- The task: Word for word, set down every line of the entries below from the line with "[33,177,379,191] category and" to the line with "[308,200,348,211] direct ->", including both, and no other line.

Data excerpts:
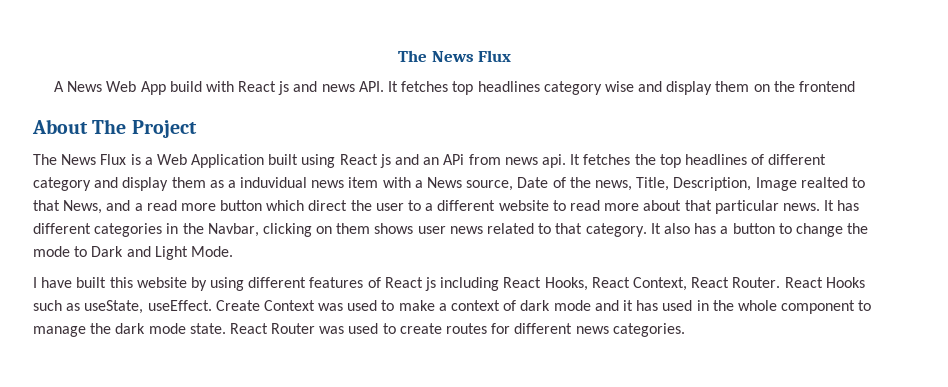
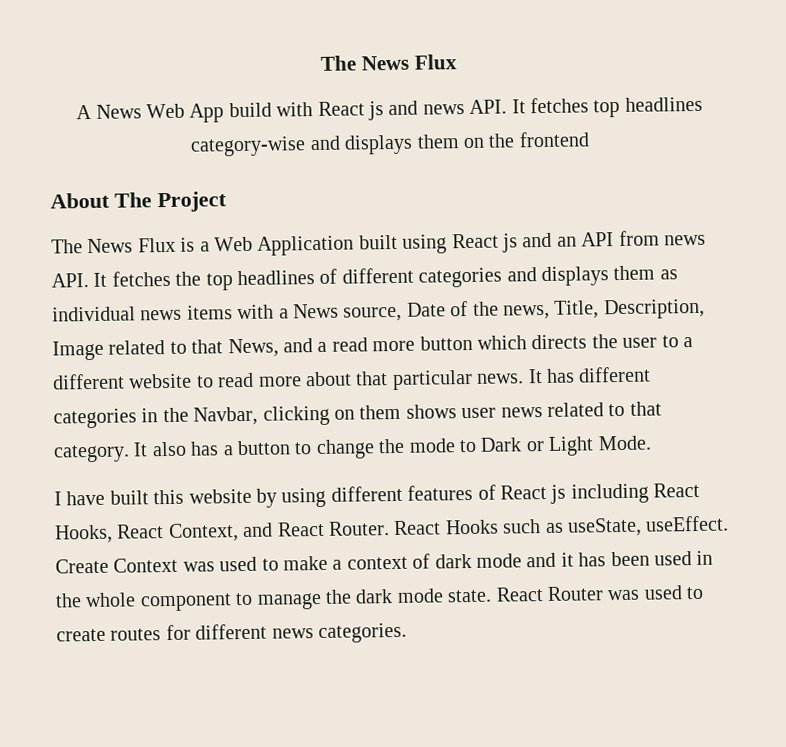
[543,81,713,95] category wise and display -> [190,134,414,157] category-wise and displays
[443,154,465,165] APi -> [581,232,615,247] API
[541,154,566,168] api. -> [51,273,89,288] API.
[33,177,379,191] category and display them as a induvidual news item -> [418,265,678,288] [52,305,233,322] categories and displays them as individual news items
[800,177,848,188] realted -> [108,340,166,355] related
[308,200,348,211] direct -> [531,334,588,350] directs
[126,246,151,257] and -> [525,441,545,452] or
(687, 284) none -> [242,522,274,538] and
(659, 305) none -> [610,551,650,567] been

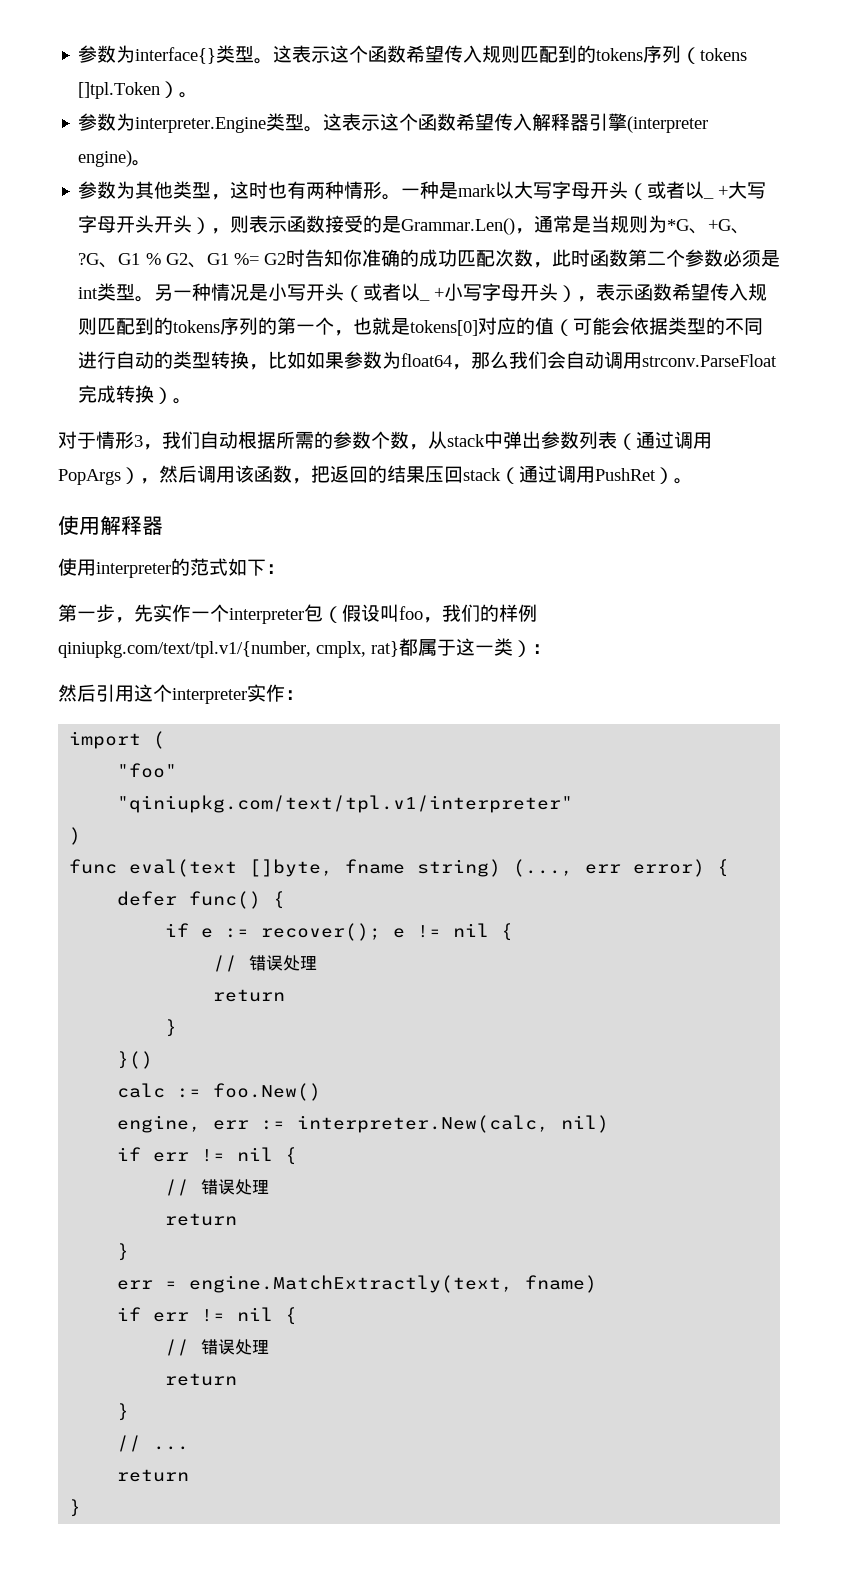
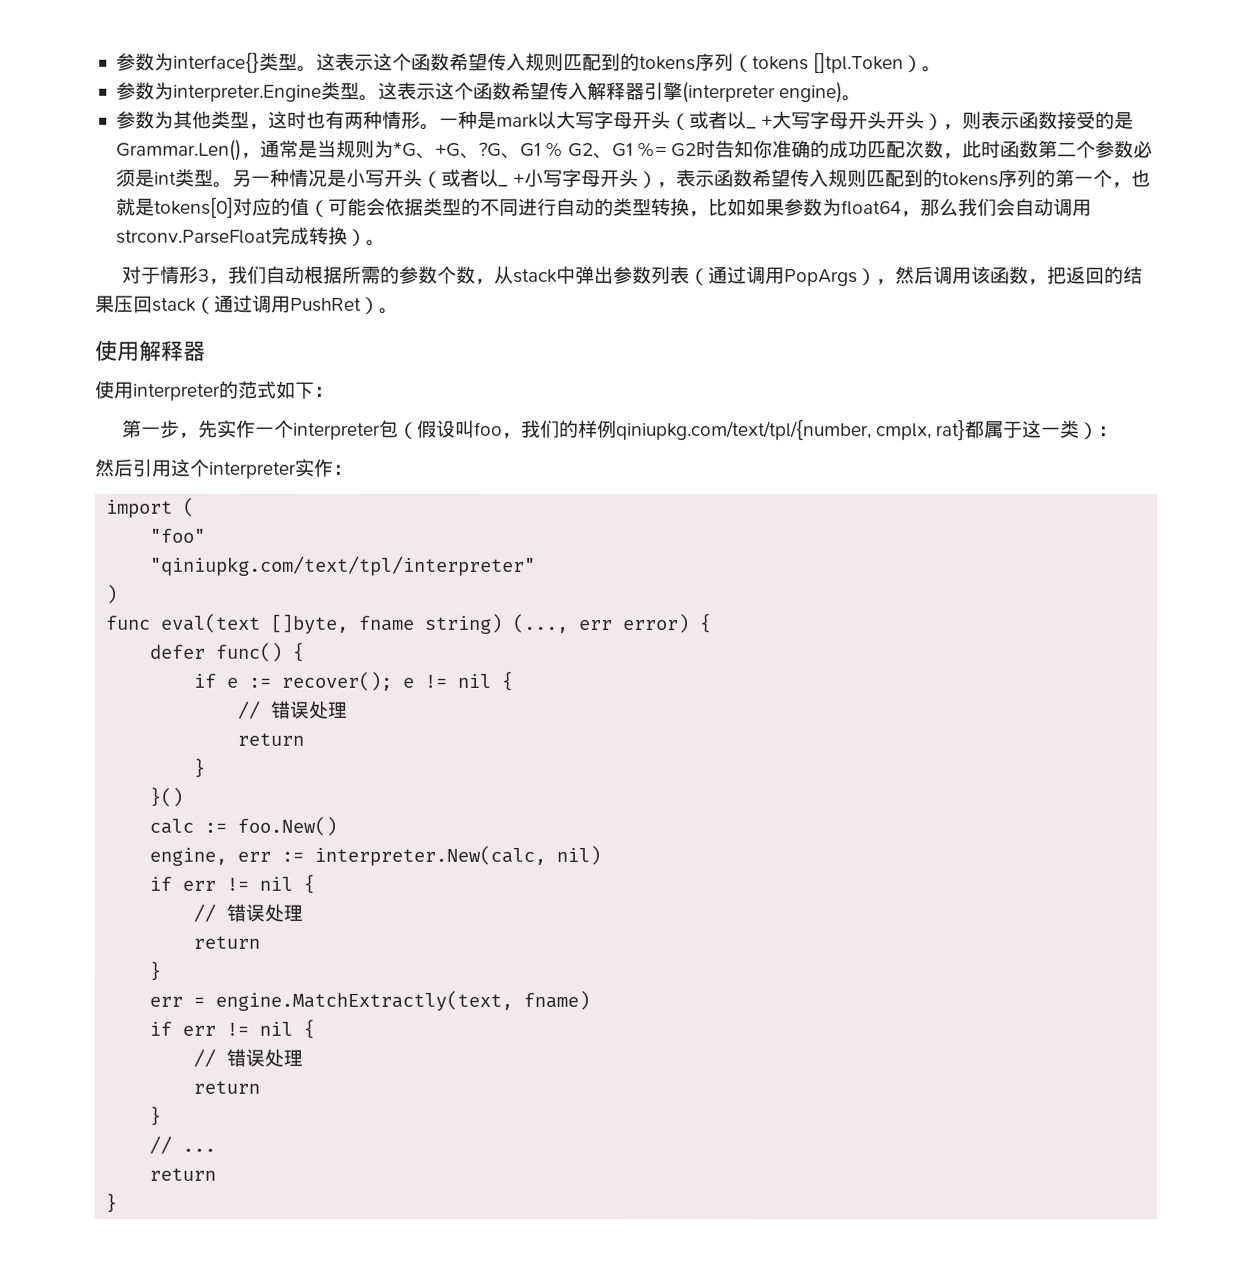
[58,641,311,658] qiniupkg.com/text/tpl.v1/{number, -> [615,419,872,441] qiniupkg.com/text/tpl/{number,
[117,795,574,813] "qiniupkg.com/text/tpl.v1/interpreter" -> [150,555,537,576] "qiniupkg.com/text/tpl/interpreter"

- Response area:
[33,177,379,191] category and display them as a induvidual news item -> [418,265,678,288] [52,305,233,322] categories and displays them as individual news items
[800,177,848,188] realted -> [108,340,166,355] related
[308,200,348,211] direct -> [531,334,588,350] directs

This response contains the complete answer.